A Federação Renovação Solidária, formada por PRD e Solidariedade, acionou o STF para declarar inconstitucional a ampliação do conceito de propaganda eleitoral antecipada fixada pelo TSE em 2024. A Ação Direta de Inconstitucionalidade foi protocolada nesta segunda-feira (2). O caso trata de menções implícitas à candidatura, hoje analisadas com base em palavras que possam sugerir voto.

A norma ampliou a vedação ao pedido explícito de voto, afirmando que o pedido não se limita a dizer vote em, podendo ser inferido de termos que transmitam o mesmo conteúdo.
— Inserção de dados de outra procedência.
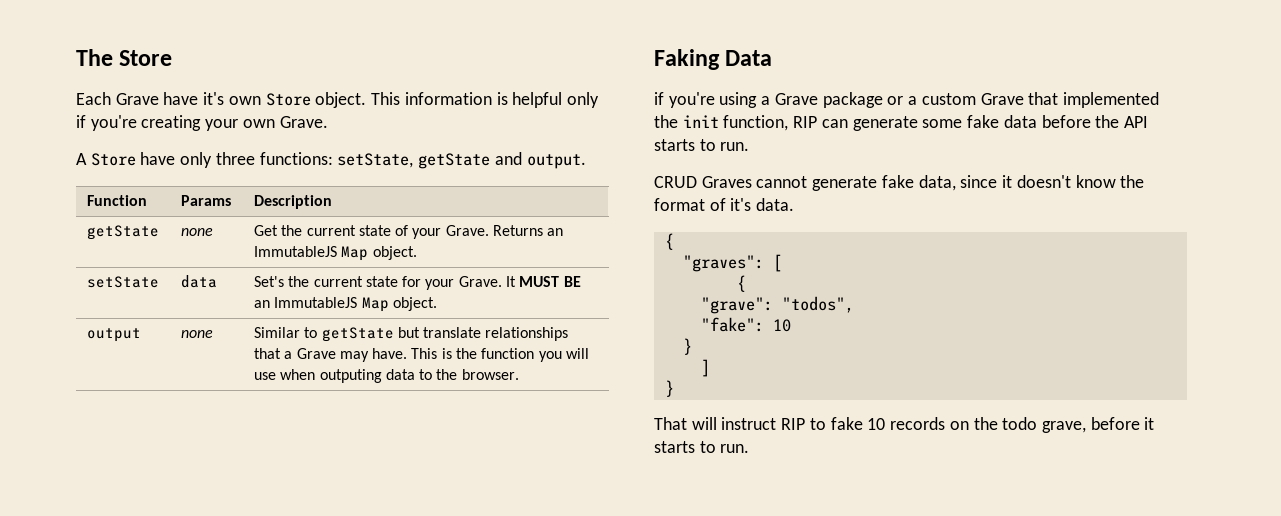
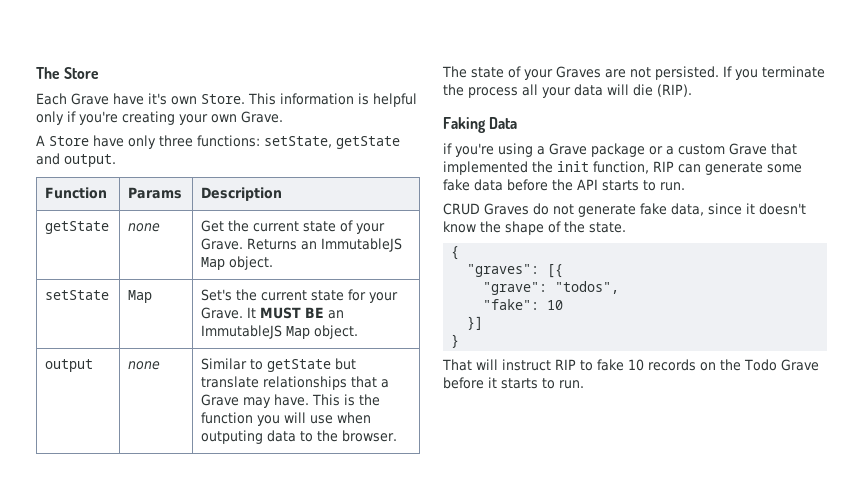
[265,92,367,108] Store object. -> [201,94,245,104] Store.
[180,275,217,288] data -> [128,290,153,303] Map
(519, 374) none -> [442,66,825,80] [443,84,692,98] // The state of your Graves are not persisted. If you terminate the process all your data will die (RIP).
[756,176,808,188] cannot -> [533,203,574,215] do not
[654,198,795,211] format of it's data. -> [505,221,626,235] shape of the state.
[772,254,782,272] [736,275,746,292] [ // { -> [547,264,564,278] [{
[682,338,692,355] [700,359,710,377] } // ] -> [467,316,484,330] }]
[1002,417,1086,433] todo grave, -> [744,359,819,371] Todo Grave

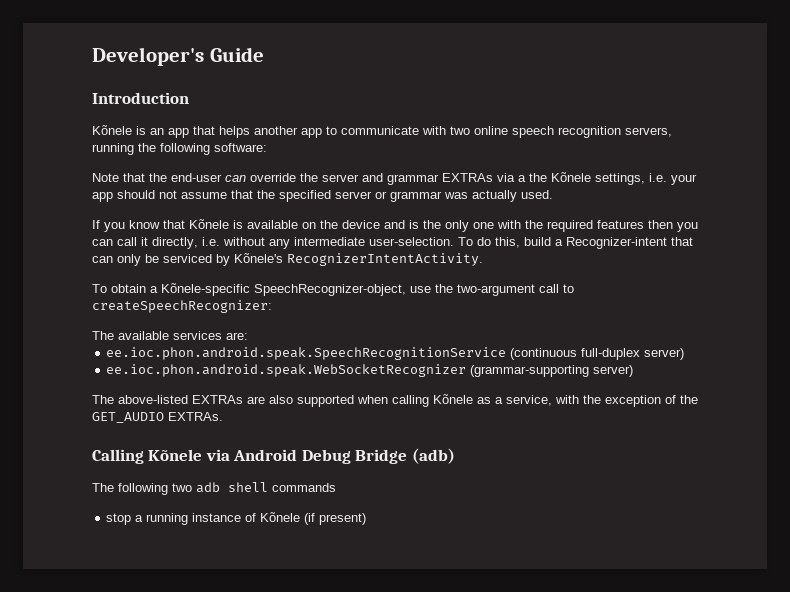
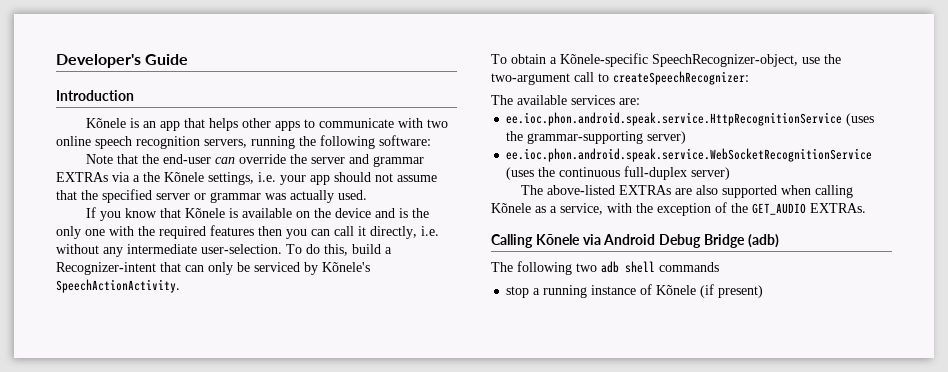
[254,126,322,138] another app -> [242,118,301,131] other apps
[287,253,483,266] RecognizerIntentActivity. -> [56,279,180,293] SpeechActionActivity.
[106,347,685,360] [106,364,590,377] ee.ioc.phon.android.speak.SpeechRecognitionService (continuous full-duplex server) // ee.ioc.phon.android.speak.WebSocketRecognizer (grammar-supporting -> [506,112,875,126] [506,131,687,144] [506,148,873,162] [506,166,688,180] ee.ioc.phon.android.speak.service.HttpRecognitionService (uses the grammar-supporting server) // ee.ioc.phon.android.speak.service.WebSocketRecognitionService (uses the continuous full-duplex

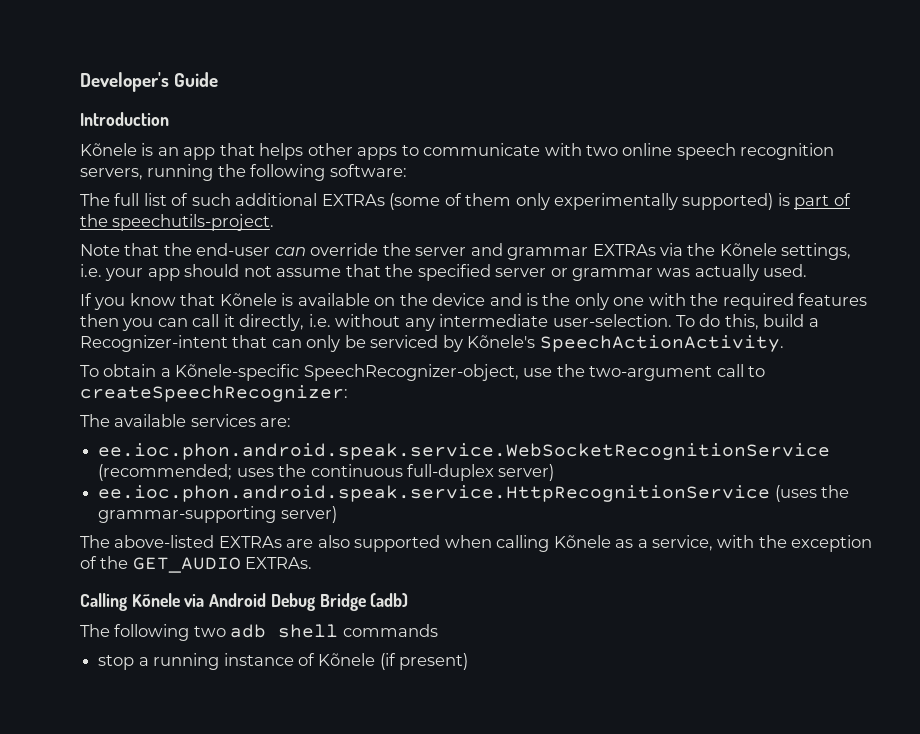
(431, 140) none -> [80,193,851,210] [80,214,275,231] // The full list of such additional EXTRAs (some of them only experimentally supported) is part of the speechutils-project.
[133,175,140,182] a -> (684, 249) none
(640, 101) none -> [98,443,831,460] [98,464,555,481] // ee.ioc.phon.android.speak.service.WebSocketRecognitionService (recommended; uses the continuous full-duplex server)
[506,148,873,162] [506,166,731,180] // ee.ioc.phon.android.speak.service.WebSocketRecognitionService (uses the continuous full-duplex server) -> (337, 514) none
A federação sustenta que a decisão do TSE contraria a lei eleitoral, que resguarda aos candidatos a menção à pretensa candidatura, a exaltação de qualidades pessoais e a divulgação de conteúdos nas redes, desde que não haja pedido explícito de voto.

A ação sustenta que a ampliação invadiu a competência do Legislativo e violou o princípio da legalidade, por não definir condutas objetivas que caracterizam propaganda antecipada. Segundo a peça, a dilatação do conceito cria sanções com critérios fluidos e pode gerar decisões casuísticas, além de impactar a igualdade entre concorrentes.

Casos concretos também são citados pela defesa, apontando interpretações divergentes entre juízes sobre o que configura termos ou expressões que transmitam o mesmo conteúdo de um pedido de voto. A ADI questiona a estabilidade e a previsibilidade do rito eleitoral diante dessas diferentes leituras.

Para o pleito de 2026, o pedido explícito de votos poderia ocorrer a partir de 16 de agosto. Antes disso, a lei eleitoral garante o livre debate sobre posicionamentos políticos e ações governamentais, sem exigir o voto explícito.